** Opening Provided data block **
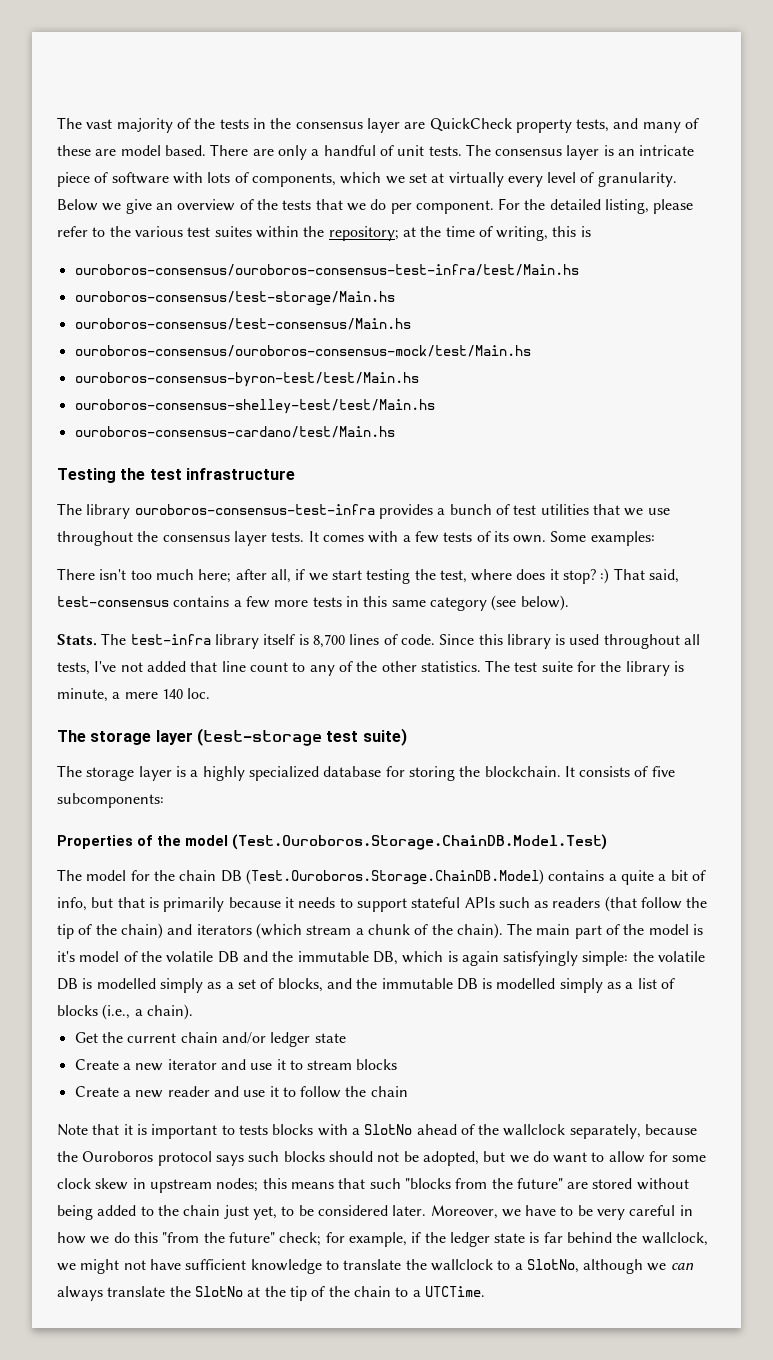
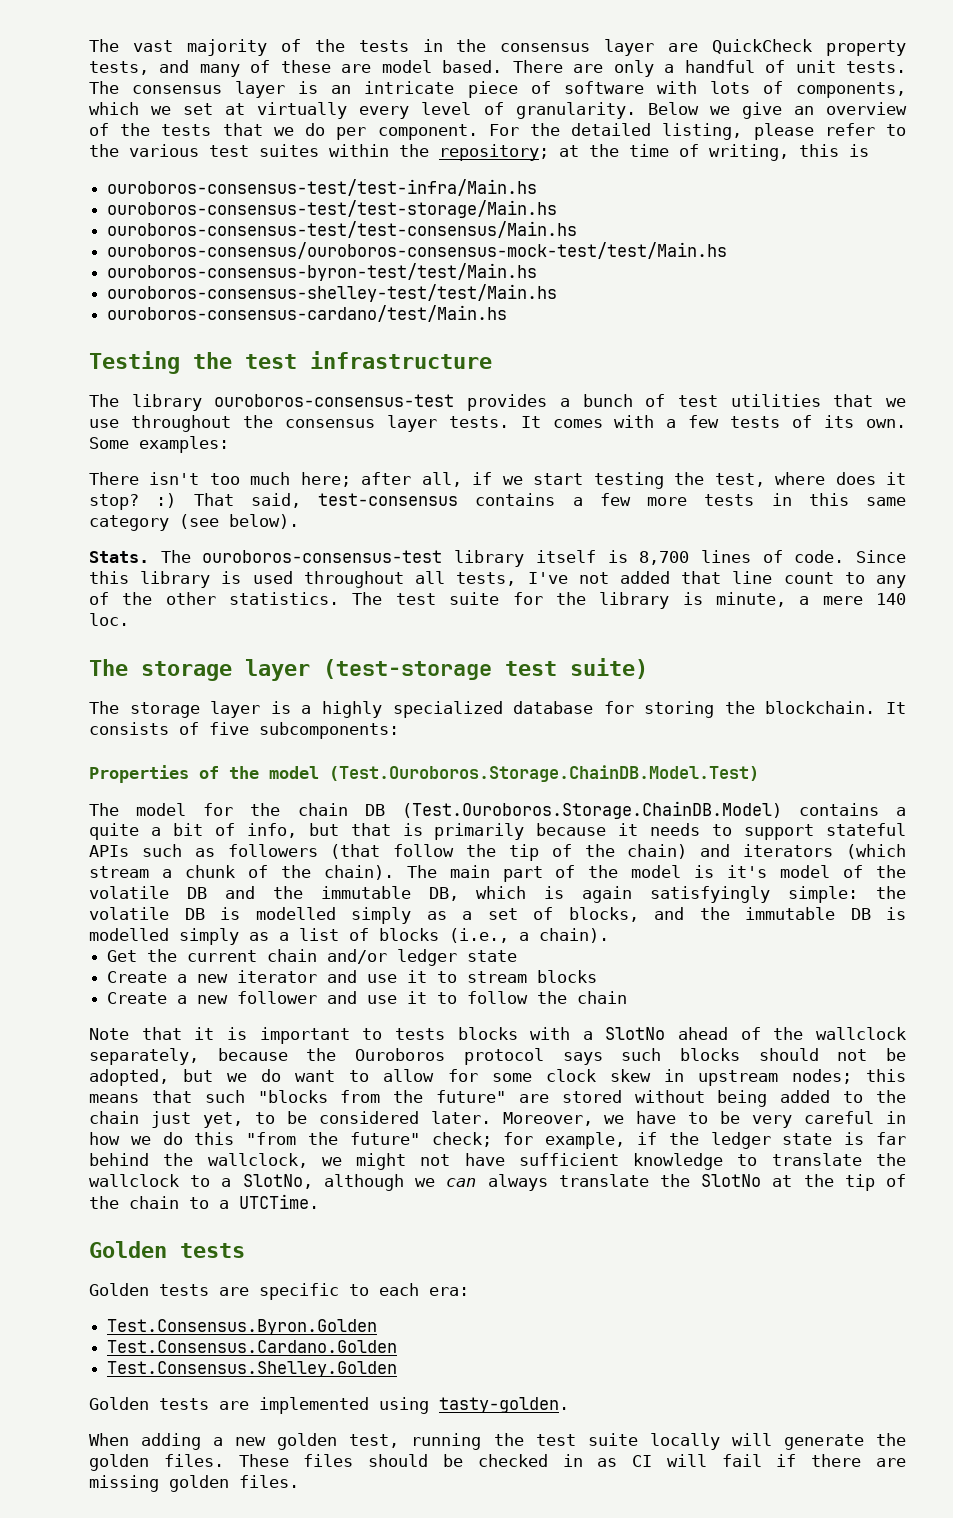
[74,264,579,276] [74,291,395,306] [74,318,411,330] [74,345,531,357] ouroboros-consensus/ouroboros-consensus-test-infra/test/Main.hs // ouroboros-consensus/test-storage/Main.hs // ouroboros-consensus/test-consensus/Main.hs // ouroboros-consensus/ouroboros-consensus-mock/test/Main.hs -> [107,179,538,196] [107,200,558,218] [107,221,578,238] [107,242,728,259] ouroboros-consensus-test/test-infra/Main.hs // ouroboros-consensus-test/test-storage/Main.hs // ouroboros-consensus-test/test-consensus/Main.hs // ouroboros-consensus/ouroboros-consensus-mock-test/test/Main.hs
[134,504,375,515] ouroboros-consensus-test-infra -> [214,394,455,407] ouroboros-consensus-test
[130,634,211,645] test-infra -> [202,550,443,563] ouroboros-consensus-test
[552,897,601,908] readers -> [227,844,318,857] followers
[167,1086,210,1097] reader -> [237,991,318,1004] follower
(485, 1291) none -> [89,1241,245,1258] [89,1283,469,1300] [107,1319,378,1335] [107,1340,398,1353] [107,1361,398,1377] [89,1397,569,1414] [89,1433,907,1450] [89,1454,907,1471] [89,1475,299,1492] // Golden tests // Golden tests are specific to each era: // Test.Consensus.Byron.Golden // Test.Consensus.Cardano.Golden // Test.Consensus.Shelley.Golden // Golden tests are implemented using tasty-golden. // When adding a new golden test, running the test suite locally will generate the golden files. These files should be checked in as CI will fail if there are missing golden files.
** Closing Provided data block **
The copy should match the records above exactly, except that pictures are dropped.

[74,264,579,276] [74,291,395,306] [74,318,411,330] [74,345,531,357] ouroboros-consensus/ouroboros-consensus-test-infra/test/Main.hs // ouroboros-consensus/test-storage/Main.hs // ouroboros-consensus/test-consensus/Main.hs // ouroboros-consensus/ouroboros-consensus-mock/test/Main.hs -> [107,179,538,196] [107,200,558,218] [107,221,578,238] [107,242,728,259] ouroboros-consensus-test/test-infra/Main.hs // ouroboros-consensus-test/test-storage/Main.hs // ouroboros-consensus-test/test-consensus/Main.hs // ouroboros-consensus/ouroboros-consensus-mock-test/test/Main.hs
[134,504,375,515] ouroboros-consensus-test-infra -> [214,394,455,407] ouroboros-consensus-test
[130,634,211,645] test-infra -> [202,550,443,563] ouroboros-consensus-test
[552,897,601,908] readers -> [227,844,318,857] followers
[167,1086,210,1097] reader -> [237,991,318,1004] follower
(485, 1291) none -> [89,1241,245,1258] [89,1283,469,1300] [107,1319,378,1335] [107,1340,398,1353] [107,1361,398,1377] [89,1397,569,1414] [89,1433,907,1450] [89,1454,907,1471] [89,1475,299,1492] // Golden tests // Golden tests are specific to each era: // Test.Consensus.Byron.Golden // Test.Consensus.Cardano.Golden // Test.Consensus.Shelley.Golden // Golden tests are implemented using tasty-golden. // When adding a new golden test, running the test suite locally will generate the golden files. These files should be checked in as CI will fail if there are missing golden files.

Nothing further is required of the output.